Participants also posed more general political questions. Somebody wanted to know when she thought China would become a democracy. She replies that this was not really her concern, and that democracy was something which needs definition. Her concern is the development of what she called grass roots democracy in the class. In reply to the question if workers today refer positively to what the questioner called the "socialism" of Mao, and if they have learnt anything positive from this "socialist" education for their present struggle, she said that workers sometimes use quotations from Mao in order to legally justify certain demands towards the state. On the attempts to stir up patriotic feelings about the new "greatness of China" (for instance on the occasion of the Olympic games) among the workers she said that this was fostered both by the west (through its aggressive discourse) and by the Chinese rulers themselves, and is a negative factor against the working class.
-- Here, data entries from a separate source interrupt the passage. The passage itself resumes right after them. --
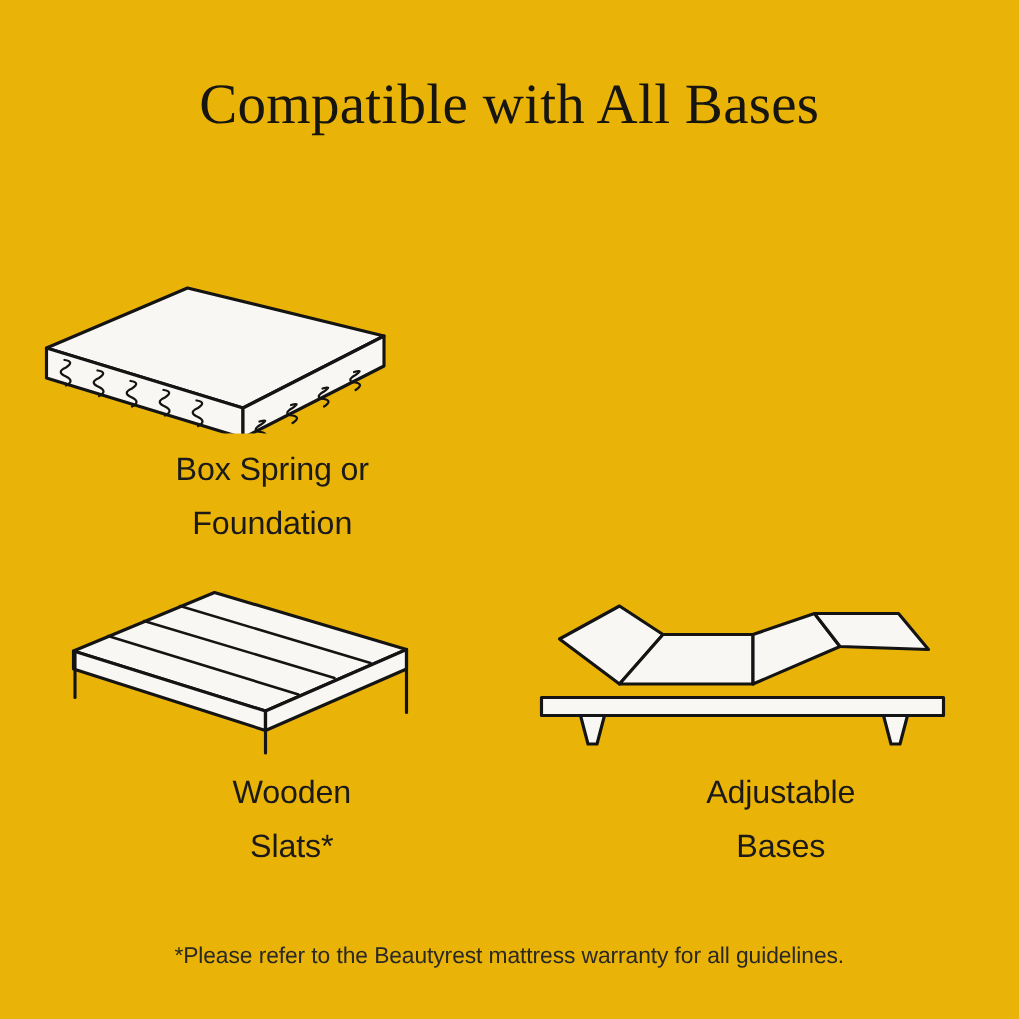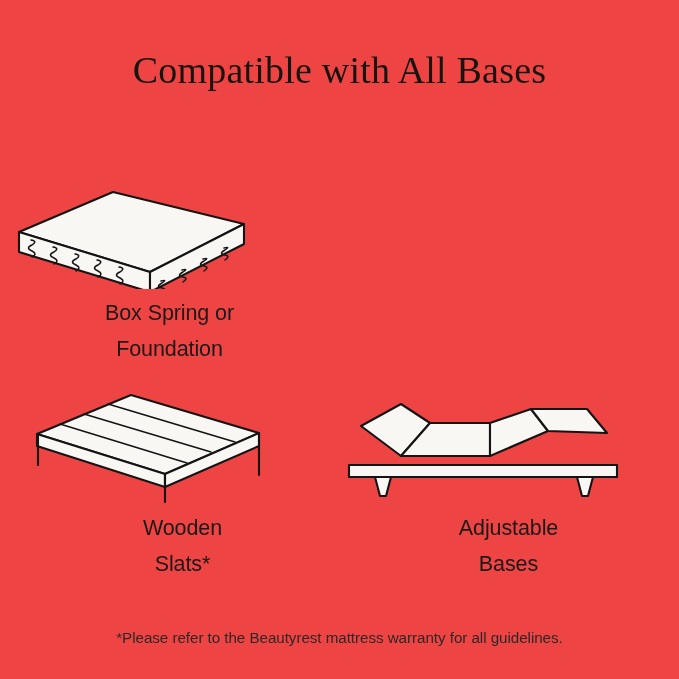--- a/index.html
+++ b/index.html
@@ -19,7 +19,7 @@
     position: relative;
     width: 679px;
     height: 679px;
-    background: #ef4444;
+    background: #eab308;
     box-sizing: border-box;
   }
   .title {

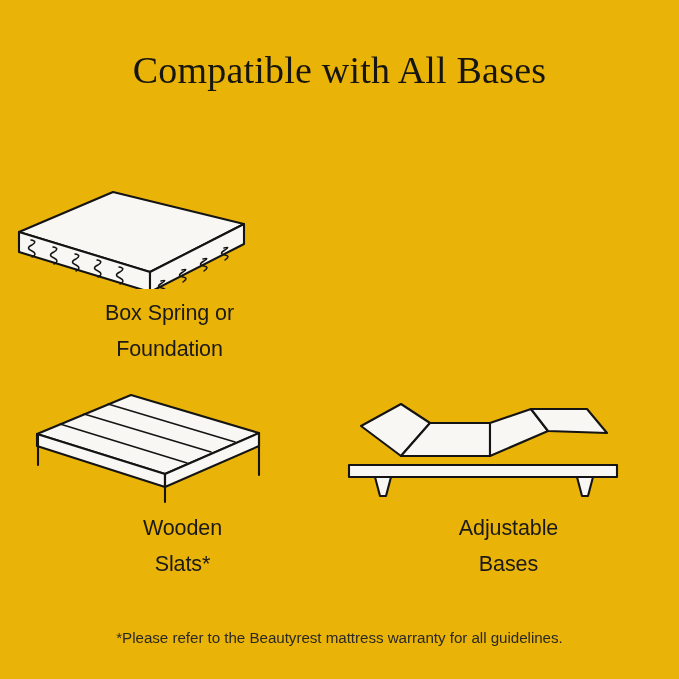--- a/index.html
+++ b/index.html
@@ -45,6 +45,7 @@
     position: absolute;
     width: 339px;
     height: 230px;
+    margin-left: 12px;
   }
   .cell-0 { left: 0px;   top: 0px; }
   .cell-1 { left: 339px; top: 0px; }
Of course everybody wanted to know how Pun Ngai expected the present world wide financial crisis would affect China. She said that it was likely to cause widespread unemployment and increase poverty, given the country's dependence on exports. After several years of rising wages, not least under the pressure of workers militancy, this would be likely to diminish the "bargaining power" of many sectors of the working class.

So many questions were posed by the floor that in the end there was unfortunately no time for the foreseen general discussion. However, it was pointed out that the system of making labour power illegal but tolerated, and thus particularly cheap and pliable, is not specific to China, but is increasing all over the world, including Europe and the United States. The specificity of China is the scale on which this weapon is employed. The dormitories regularly house between 5,000 and 10,000 workers per unit. The agglomerations of these compounds often cover areas as large as average European size cities.

In conclusion we can safely say that those who came to the meeting were profoundly moved by the presence, the combativity and the clarity of analysis of a representative of the working class from China[3].

Capitalism means world economy. Through world wide interconnection and the development of the class struggle, capitalism, against its own will, is creating conditions for the unification of its own gravediggers.


[1] Pun Ngai has already, in 1995, published, in English, a book called "Made in China". Li Wanwei has published a thesis on: "The Dynamics of Restructuring and Relocation: The Case of Hong Kong's Garment Industry".

Both women are involved in the "Chinese Working Women Network" (www.cwwn.org).

[2] South Africa under apartheid adopted a not dissimilar system with its "Bantustans".

[3] It should be noted that, as a result of the opening of China to the world market, left intellectuals there are becoming more acquainted with a wider range of Marxist literature, such as the works of Rosa Luxemburg.